A new lease on life: one of Trexo Robotics' mobility-enhancing machines. Via Trexo Robotics.

An Age Of Miracles

Those of us alive today have seen medical advancements in our daily lives that at one time not long ago would have been considered magic or even one of God’s miracles. The age of AI will be nothing short of miraculous in many fields of medicine. From prostheses that allow for mind-controlled movement of limbs, to actually feeling the sensation of touch through sensors. Using robotics to help disabled people get around is long overdue, and about to happen much more quickly with AI improvements to robotics. A start-up company from Canada is just one example of the coming technology. A few years ago, Manmeet Maggu and Trexo Robotics co-founder Rahul Udasi were still undergraduates at the University of Waterloo.
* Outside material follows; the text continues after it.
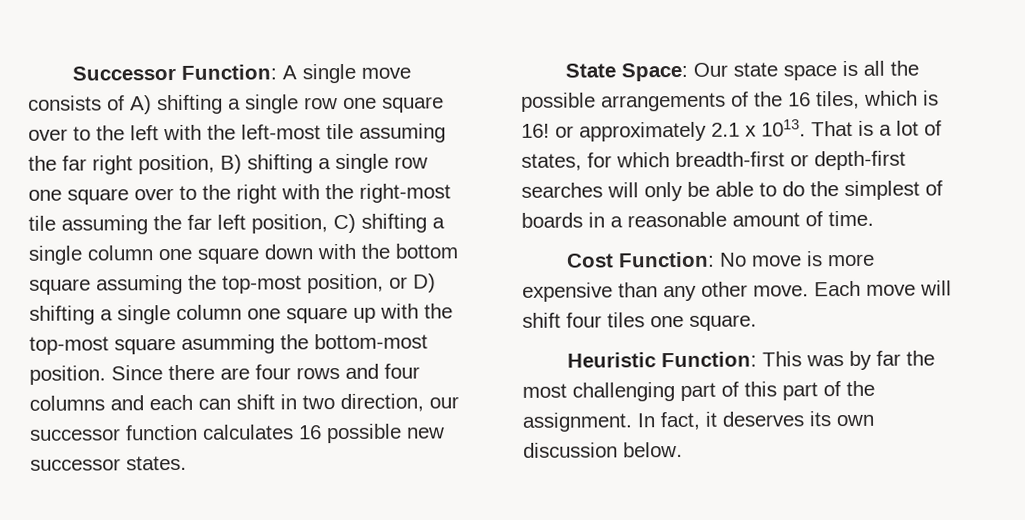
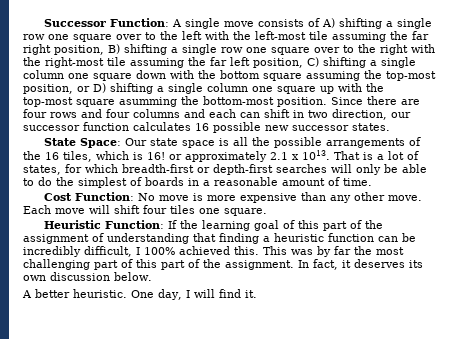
(757, 359) none -> [168,220,384,231] [23,233,416,244] [23,246,259,257] If the learning goal of this part of the assignment of understanding that finding a heuristic function can be incredibly difficult, I 100% achieved this.
(683, 449) none -> [22,289,257,300] // A better heuristic. One day, I will find it.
That’s when they found out Maggu’s nephew had been diagnosed with cerebral palsy–and that he might never be able to walk as a result.

That put both men on a mission.

Trexo’s device is essentially a converted walker. Two robotic legs attached to any walker are what allow the child to walk independently, using equipment they’re already familiar with.

“Essentially, the way our device works is we take an existing walker–we decided to build around the walker. So we built robotic legs that attach onto the walker, and it provides powered assistance. So it’s basically powered motors on the hip joint as well as the knee joint that kind of provide the assistance in allowing a child to walk.”

You will see more exsoskeltons being put on the market this year and they will address a variety of medical issues that one day may even be erased by robotic surgery or human surgery by doctors who were trained by robots.